You should congratulate yourself on confronting your previous problems. However, new problems have arisen, and these cause you more anxiety.
For you, deviantART has now acquired not just the status of an opiate, but of a religion (which are only the same thing if you believe Karl Marx) - you regard deviantART as a monolithic, abstract entity which claims to love you and which is prepared to punish you - by way of suspending or even permanently banning your account - if you should do anything which displeases it. As such, you feel guilty for acknowledging that you have new problems; but you can't ignore the fact that overcoming the old ones wasn't enough.
But you really don't have to feel guilty. deviantART's love conquers all: it shall be your salvation. And salvation can be achieved by joining groups which indulge your infatuation with Japanese animations.
Of course, if you're a deviantBLASPHEMER (one who prefers Facebook, Twitter, or Delicious.com to deviantART), then much of the above won't make much sense to you. But whether it does or not, know that nobody wishes for you to deactivate your account.
That said, let's consider your new problems.
As a n00b, you did an e-Columbus and navigated your way through deviantART's immense expanse. And one of the first things you did was join as many groups as you could - just for the hell of it. Well, actually, you did want to make a few friends who shared your interests, and of course you wanted to attain the golden llama; how fabulous it is, by the way, that you're so much more closer to llama Nirvana!
But because you joined so many groups, the assault on your message centre is amazing. You never imagined that you would leave your computer for three minutes for a bathroom break, only to return and find that you've received a hundred and ten new notifications.
To some extent, you brought your troubles on yourself; you could see, even through the haze of admiration that descended upon you whilst ogling fan-arts of Hetalia, that it probably wasn't the best idea to join so many groups. And yet you're not entirely to blame: you received so many invitations from your deviantFRIENDS to join deviantGROUPS that you felt deviantPRESSURED into deviantJOINING them at the risk of offending their deviantFEELINGS. (By the way, deviantART's strange typography has encroached on your own to such a degree that you now use it liberally, even to refer to things that have nothing to do with deviantART whatsoEVER.)
So, now you have a decision to make: do you hide all the activity from these groups, or do you unjoin them? The dilemma is as follows: if you hide the activity from the groups, then there's no point being a member of them, unless you intend for your membership to be a sign of support; but how can you support something if you're no longer aware of what it does? And if you unjoin the groups, then your deviantGROUPBETRAYAL (now you're just taking liberties with the typography) will appear in the group's Log, and your profile page might be visited and spammed by angry group administrators demanding to know why you left - actually, demanding to know why you joined, if all you was going to do was leave - and what was so wrong with a group that flooded your message centre with more notifications than everything else on your deviantWATCH list combined.

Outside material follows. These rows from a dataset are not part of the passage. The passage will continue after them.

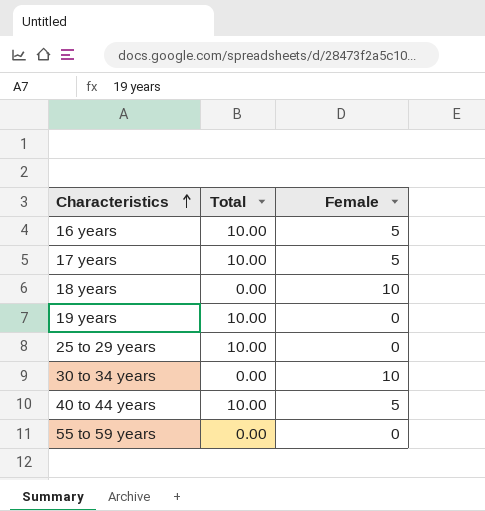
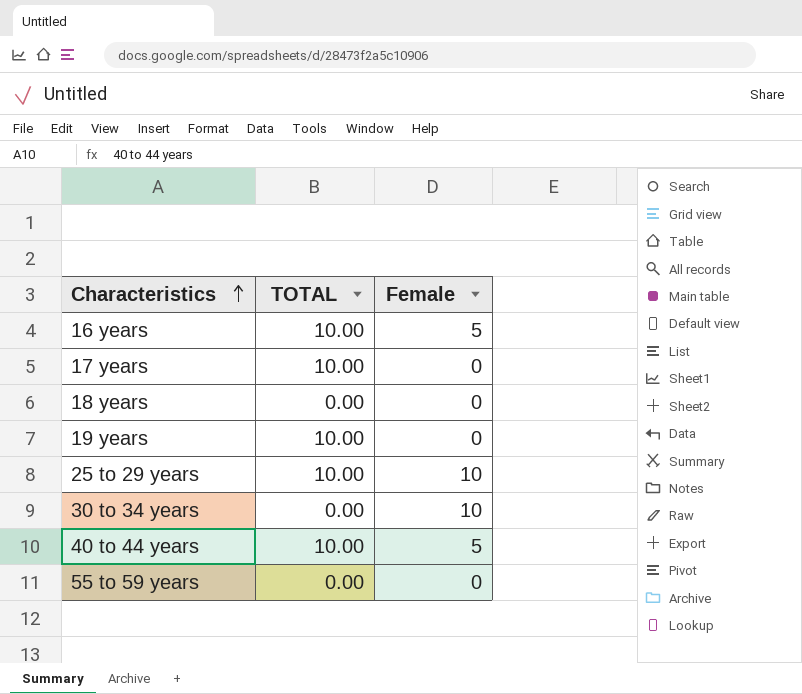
column name: Total -> TOTAL
17 years | Female: 5 -> 0
18 years | Female: 10 -> 0
25 to 29 years | Female: 0 -> 10

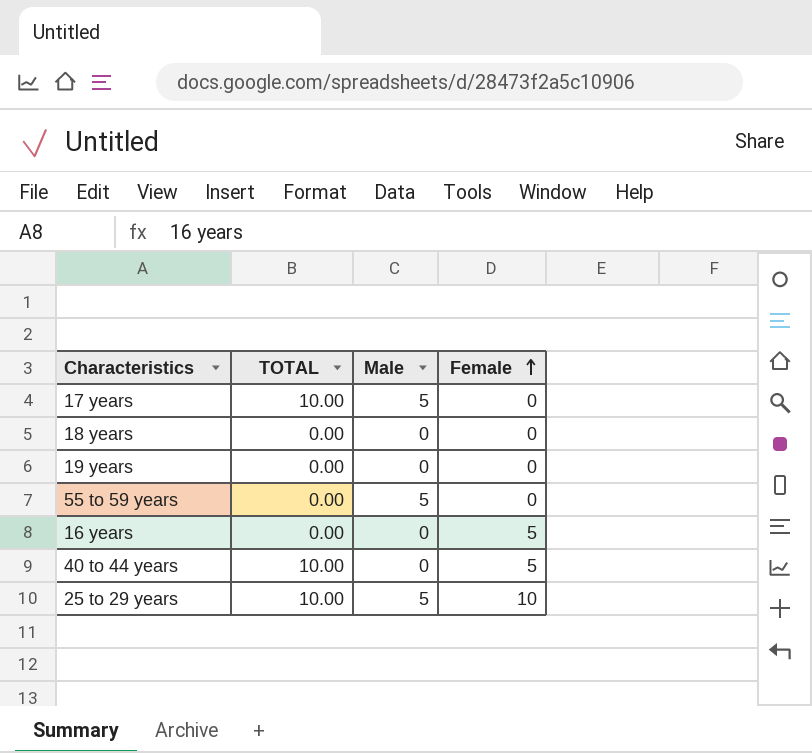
row order: Characteristics ascending -> Female ascending
column Male | position: none -> 3
row 30 to 34 years: 0.00 | 10 -> none
19 years | TOTAL: 10.00 -> 0.00
16 years | TOTAL: 10.00 -> 0.00

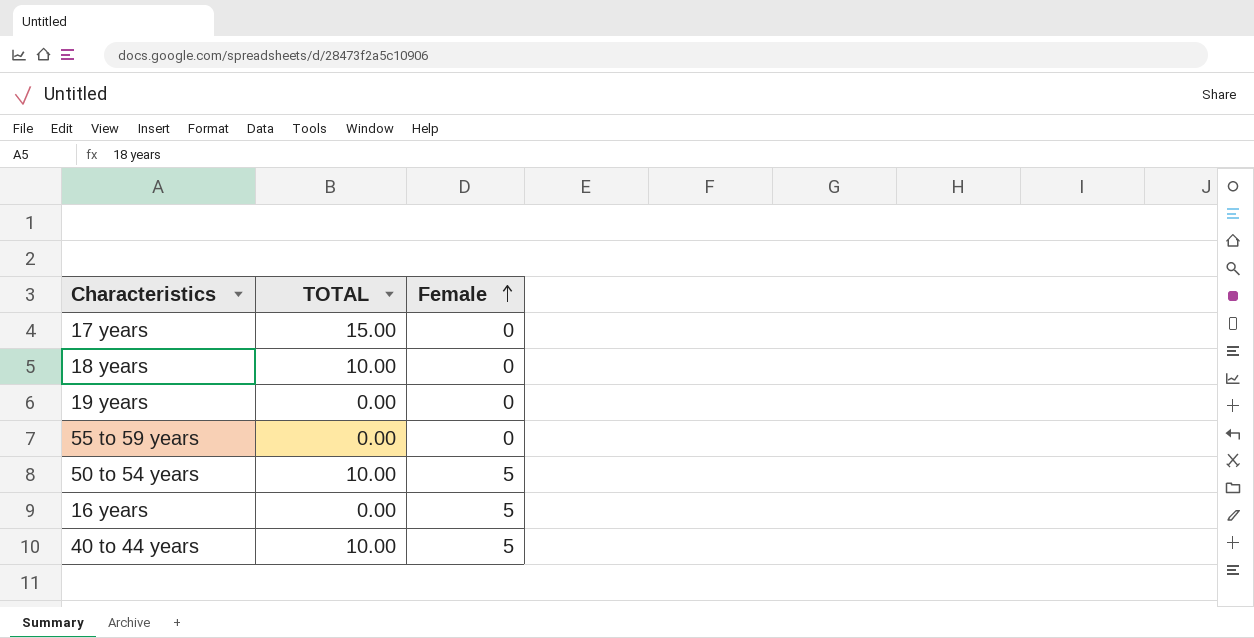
column Male | position: 3 -> none
row 25 to 29 years: 10.00 | 5 | 10 -> none
17 years | TOTAL: 10.00 -> 15.00
18 years | TOTAL: 0.00 -> 10.00
row 50 to 54 years: none -> 10.00 | 5

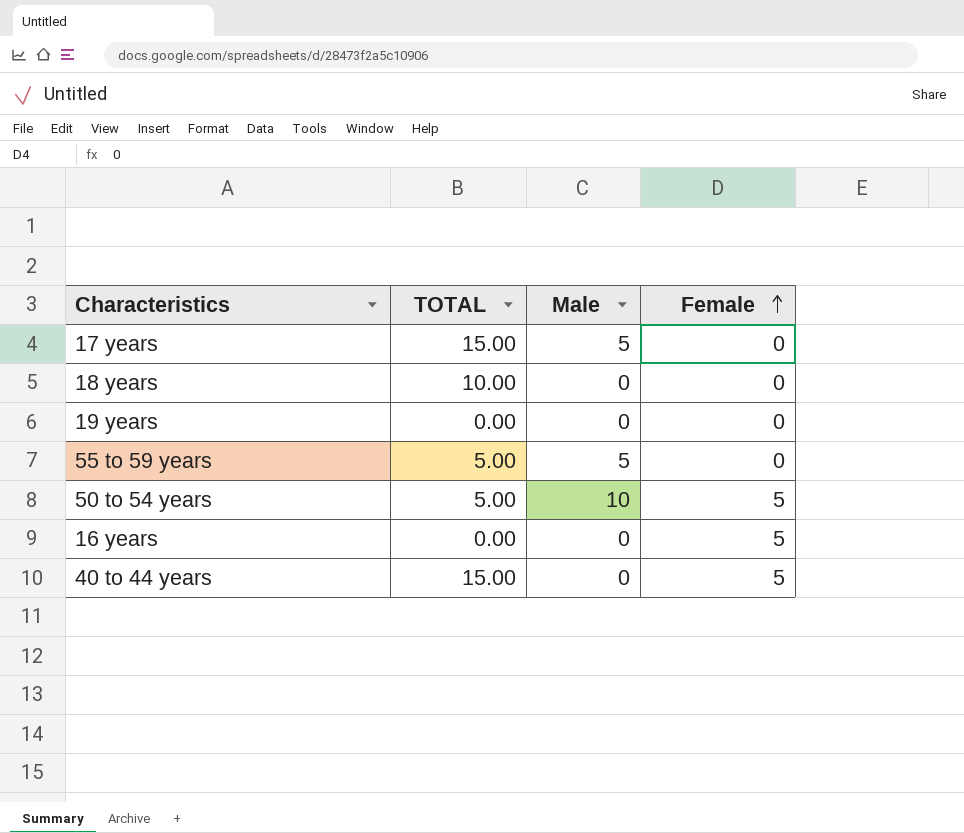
column Male | position: none -> 3
55 to 59 years | TOTAL: 0.00 -> 5.00
50 to 54 years | TOTAL: 10.00 -> 5.00
40 to 44 years | TOTAL: 10.00 -> 15.00

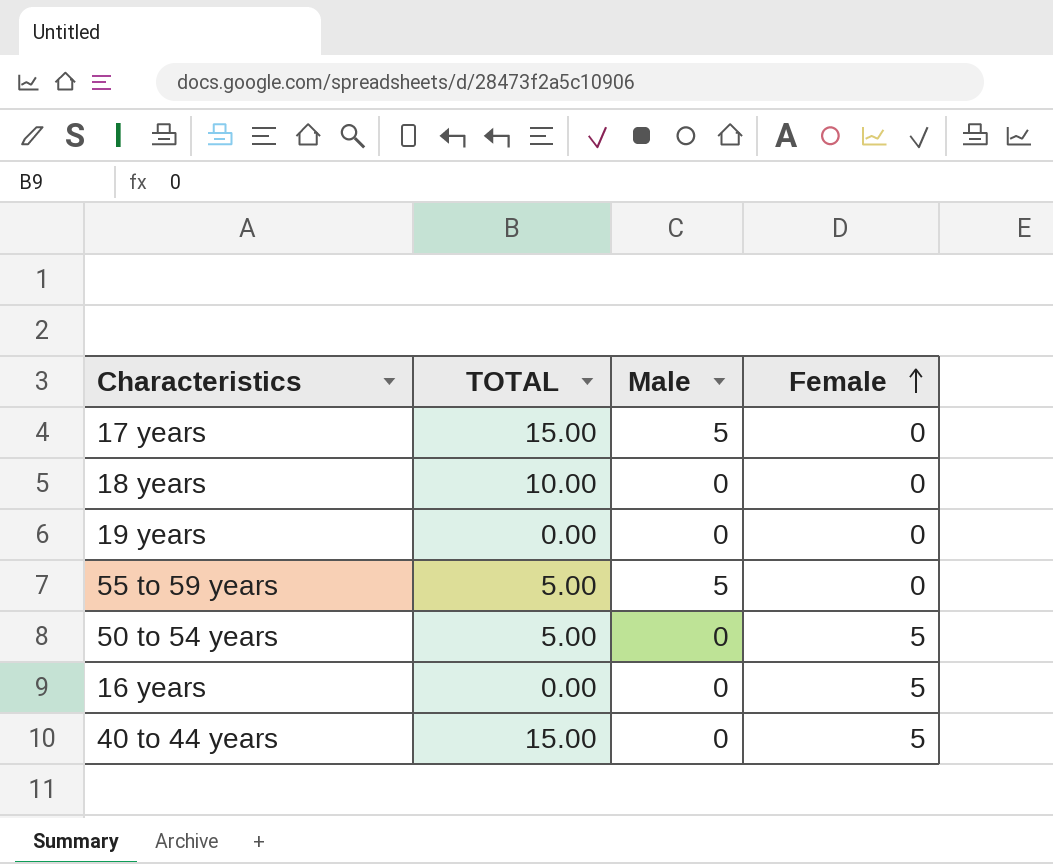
50 to 54 years | Male: 10 -> 0

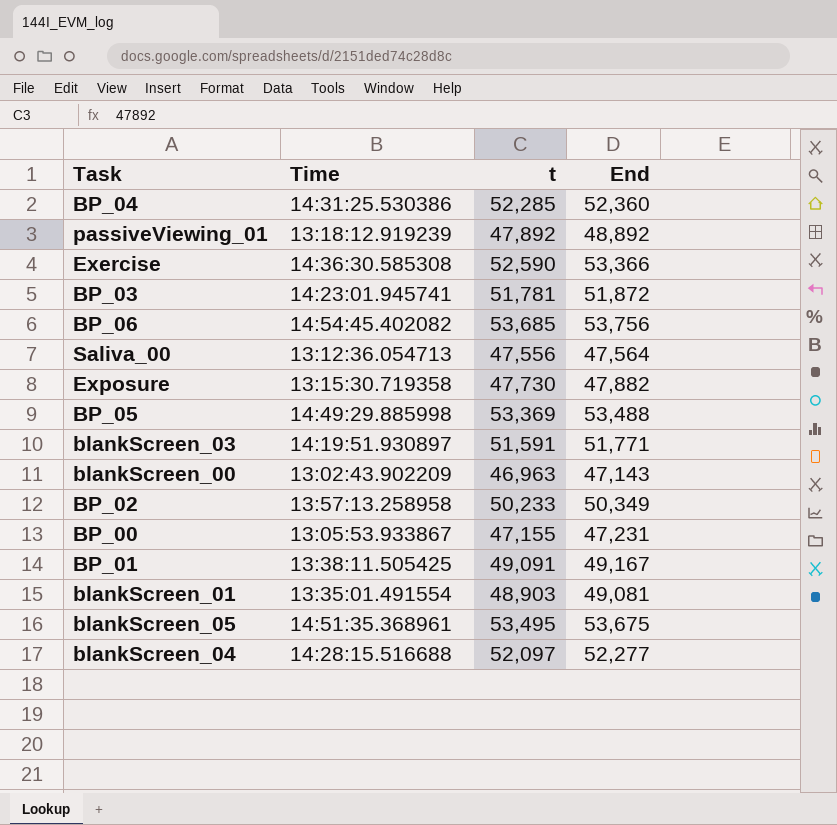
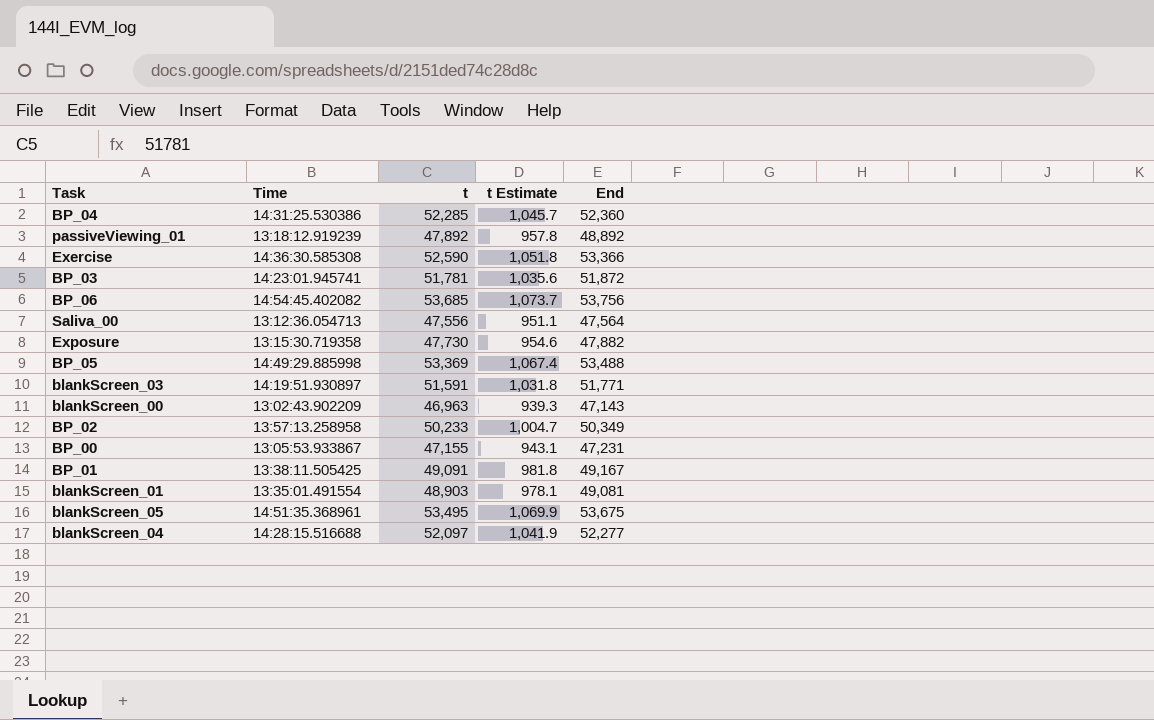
column t Estimate | formula: none -> [t] * 0.02

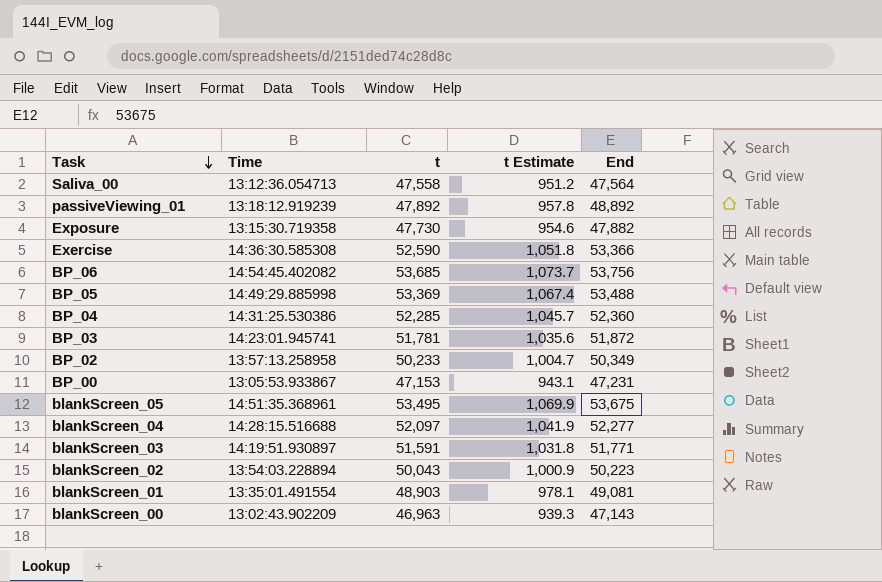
row order: none -> Task descending
row BP_01: 13:38:11.505425 | 49,091 | 981.8 | 49,167 -> none
Saliva_00 | t: 47,556 -> 47,558
Saliva_00 | t Estimate: 951.1 -> 951.2
BP_00 | t: 47,155 -> 47,153
row blankScreen_02: none -> 13:54:03.228894 | 50,043 | 1,000.9 | 50,223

And you face a similar dilemma regarding all those people you so eagerly deviantWATCHED on joining the site. Some haven't logged in for weeks on end, whereas others never log out for weeks on end; and of those who are still here, some post journals or art once in a blue moon, and others post them so often that you sarcastically wonder whether the underactive deviants should outsource to the overactive ones.
Again, tough break.
You can't possibly hope to follow these deviants' activities, since too much overwhelms you and too little doesn't register on your radar. If you hide the activity of the overactive deviants, then there's no longer any point in watching them at all; and there's no point in watching the underactive deviants, either. But to remove these deviants from your deviantWATCH would be a betrayal, you think, especially if these deviants happen to watch you as well, or even watched you first. You don't want to ignite deviantDRAMA, and you don't want to pretend that you're fine with this state of affairs when you're not.
In the end, you decide to remove just a couple of people from your deviantWATCH; you compare it with sticking your toe in the sea to see how warm, or how cold, it is. And it's a comfort to you to know that you can always block these individuals if they start demanding unpleasant answers from you.
And now you have high-falutin' ideas of gaining seniority, and even of joining the administration. You've seen that senior members are well-loved and well-respected. And as for the administration, you've noticed that the members with hearts and the deviantART logo next to their screen names get free lifetime premium memberships, and you want one as well! (You blush when you remember the time you asked the much-beloved administrator farand how much money he spent on his swanky deal. Do you think he had any high-falutin' ideas, by the way?)
In the end, you decide to remove everyone from your deviantWATCH and watch solely the hearts and the dA people in an attempt to penetrate their inner circle. You remember thinking, once upon a time, that you have no right to be a snob, but the thought of procuring a lifetime premium membership puts an end to all of that. At the moment it's too early to tell if your dream will come true; but farand wishes you the best.
Finally, there's the problem of your gallery. All that artwork you uploaded on first joining is, quite frankly, an embarrassment to you; it doesn't 'fit' with your newer, better stuff. You can't bring yourself to delete it, so you'd like to put it into storage, where you know it would never see the light of day again. And yet, you want to keep displaying it - for historical reasons. What are you going to do?